We knew that artist DK Pan's poem, "TIME IS MEMORY," would appear in the sky over Seattle this weekend and, as time slips to memory, disappear before the writing could even be completed.
"TIME IS MEMORY" is the whole poem.
That happened around 4 pm yesterday, when there was a brief break in what appeared to be some of the most unpredictable clouds in Seattle history.
But that wasn't it. There was more.
Another, separate, message. This one equally fleeting.
Were the two messages related?
The answer is yes and no, as an email sent to supporters of the project at 9:52 pm last night explained.
"The organizers within Black Lives Matter in Seattle are both leader-full and decentralized," it read. "We work collectively to inspire dedication to social change that ends anti-black violence. Today's action was organized by black art activists. Though symbolic and temporal, this effort was designed to center all black lives—transgender/non-gender-conforming, women/girls, men/boys, low-income/no-income, immigrant, disabled, incarcerated and beyond. We wanted the conversation writ large. We'll will continue to use imagination, audacity and community-building to create a more just and beautiful world."
Pre-forming a bulwark against the potential scrutiny of individual activists (having seen individual women put under the microscope after interrupting the recent Bernie Sanders rally in Seattle), the email also asked, "Please credit ONLY Black Lives Matter rather than any individual person for this effort—it's in the spirit of movement-building and it took many hands to pull it off."
I didn't get to see either. I wasn't looking at the sky at the right time. "TIME IS MEMORY" is documented on Instagram here; "BLACK LIVES MATTER" here. The Black Lives Matter organizers request that you circulate and recirculate any photos today on social media, since today "is the last day of Black August, a month of national rallies to commemorate the death of Michael Brown in Ferguson."
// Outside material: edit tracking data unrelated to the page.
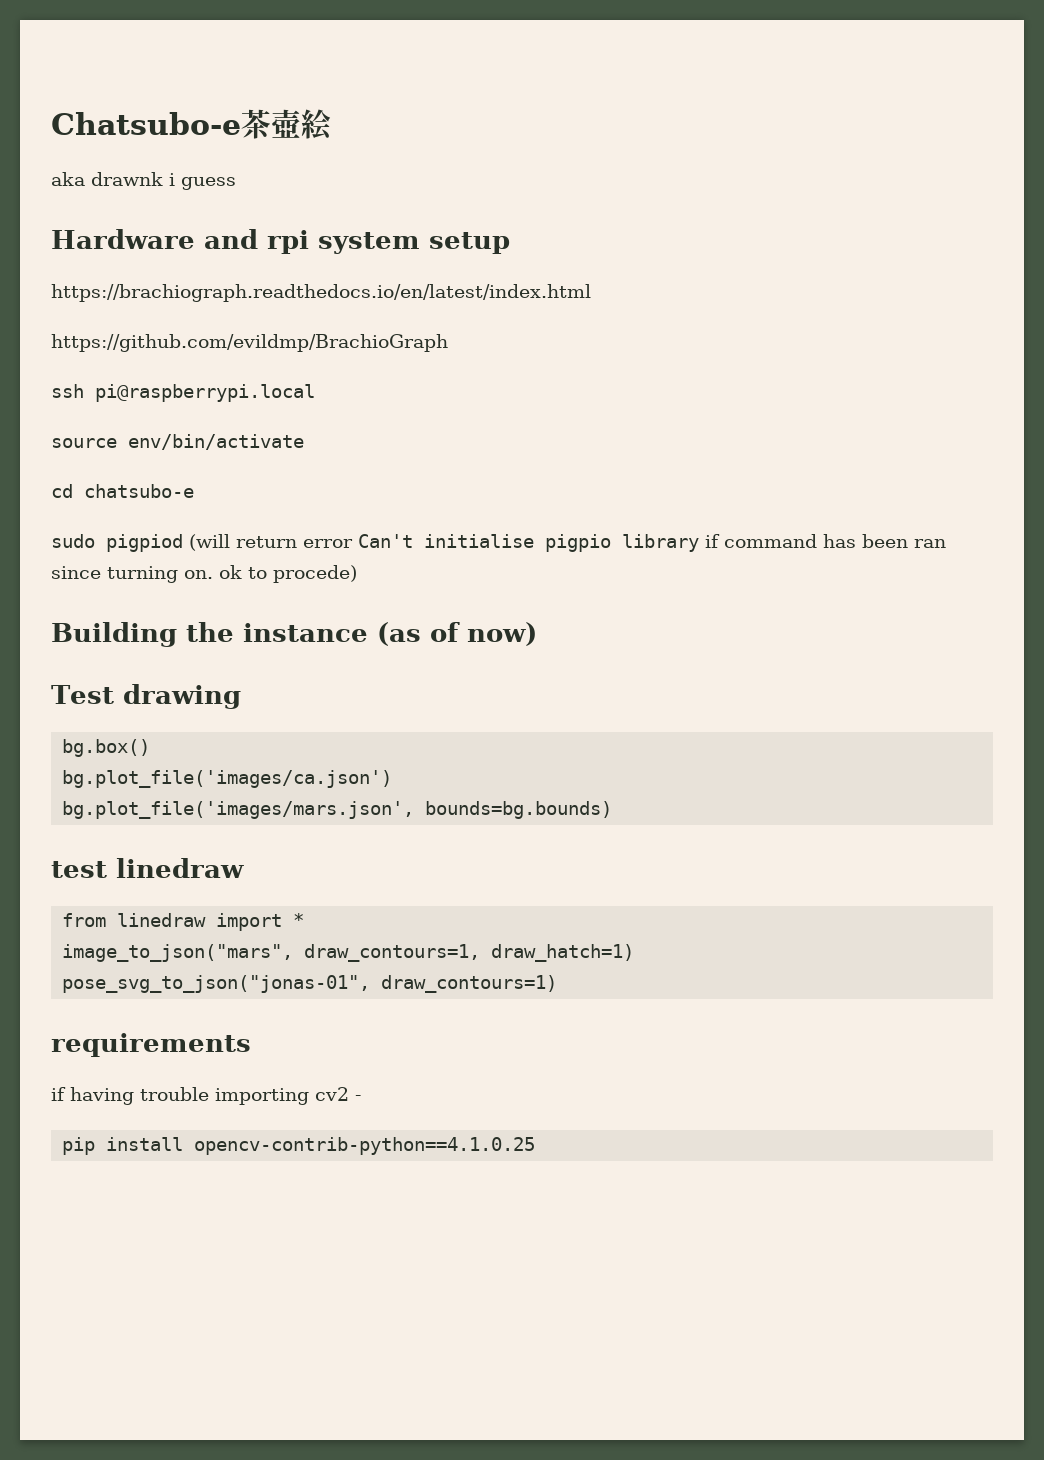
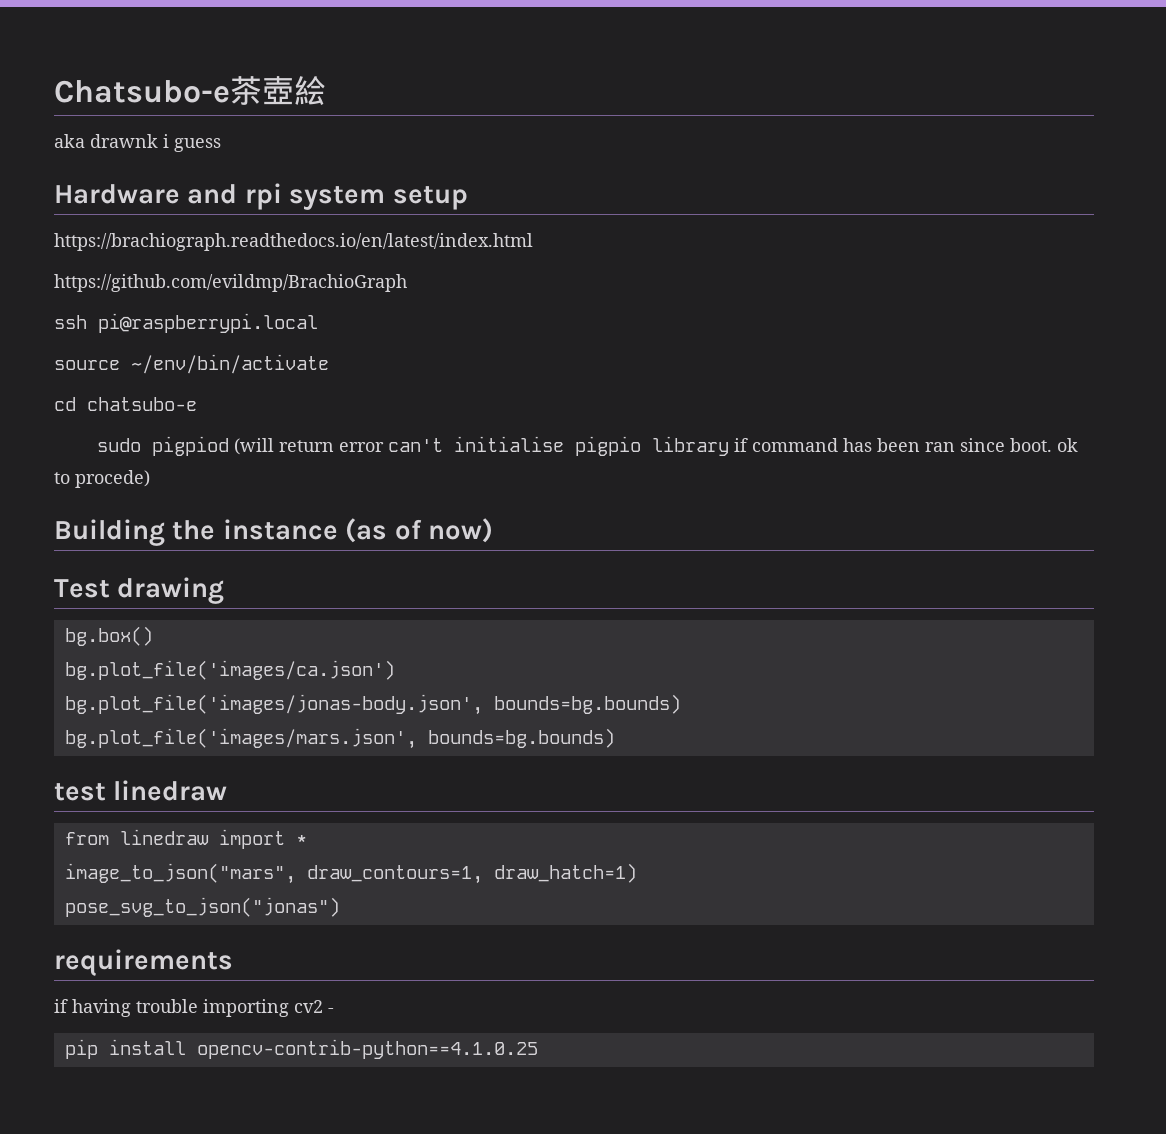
- source env/bin/activate
+ source ~/env/bin/activate
- sudo pigpiod (will return error Can't initialise pigpio library if command has been ran since turning on. ok to procede)
+ sudo pigpiod (will return error can't initialise pigpio library if command has been ran since boot. ok to procede)
+ bg.plot_file('images/jonas-body.json', bounds=bg.bounds)
- pose_svg_to_json("jonas-01", draw_contours=1)
+ pose_svg_to_json("jonas")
Pan called his project art from the start. He wrote a poem containing three words, and he spread the words into the sky in symbolic typography. The moments when the last word disappears are the moments when it becomes what it describes: memory. The piece captures both of the Greek words for time: chronos, or quantitative, chronological, regular marching-on time; and kairos, that kind of time that is right for something, that is the right moment, in which chronological time doesn't matter and even seems to stop entirely. Pan and his pilot overlapped types of times.
"BLACK LIVES MATTER" never called itself art, but its organizers specifically called themselves "black art activists" (my emphasis), and at least two of them are well-known Seattle artists. Why didn't they leave out "art" and just call themselves "activists"?
In their email, the Black Lives Matter organizers wrote that Pan had organized his piece so that theirs could piggyback on it. That makes him a Black Lives Matter organizer, too, and it makes "TIME IS MEMORY" a work of activism as well as art. It functionally generated public political speech.
Likewise, the Black Lives Matter organizers, by not announcing their event, deployed a classic tactic of performance art. There was no rally to join in. There were no posters to carry. There was no money to raise. There was nothing you, watching this parade of smoke in your sky, could do to participate. You could only watch, and photograph. They used the element of surprise, and they relied on the multiplying power of photography and documentation (something that goes back to works virtually created for photography, like Robert Smithson's Spiral Jetty, or Interior Scroll, the Carolee Schneeman performance that had its 40th anniversary this weekend). Part of what's built into works like these is an understanding that the intended audience for the work is not limited to whoever can fit into the room, or whoever manages to notice fleeting letters in the sky.
I'm not saying "BLACK LIVES MATTER" is art, and "TIME IS MEMORY" is activism, but that their connected appearance in that few minutes of blue sky over a rainy and windy city yesterday puts them in a conversation that has echoes down through art's history.
I couldn't help but think, too, that "TIME IS MEMORY" is a hell of a prelude to the words "BLACK LIVES MATTER." Together, they start asking about how activism relates to time. Do temporary events lead to lasting change? How do you add up what happens in chronos to arrive at that moment of shift that gets you to that place of rightness, that kairos?
Plus, is "TIME IS MEMORY" a call to urgency or a quiet meditation? It's not the sort of thing you would shout at a protest: "Time is memory! Black Lives Matter!" Yeah, that doesn't work. "TIME IS MEMORY" and "BLACK LIVES MATTER" point instead to the frustrating way that political movements write, and erase, write, and erase. The sense is of two steps forward, two steps back, rather than a forward march.
But it's interesting to consider the difference between the tone taken by the Bernie Sanders protesters and the tone of this "BLACK LIVES MATTER" act. This one symbolizes urgency rather than expressing it directly—noticing letters fading makes it feel like the message is in danger of vanishing. This is not my attempt to join in the chorus of people criticizing the Bernie Sanders protesters, rather to say that art is a different kind of communicative tool, and sometimes it's the nature of the response that lets you know you've committed an act of art. It will be interesting to see whether this gets the national and international attention that did. I'm enormously grateful to live in a city where both occurred.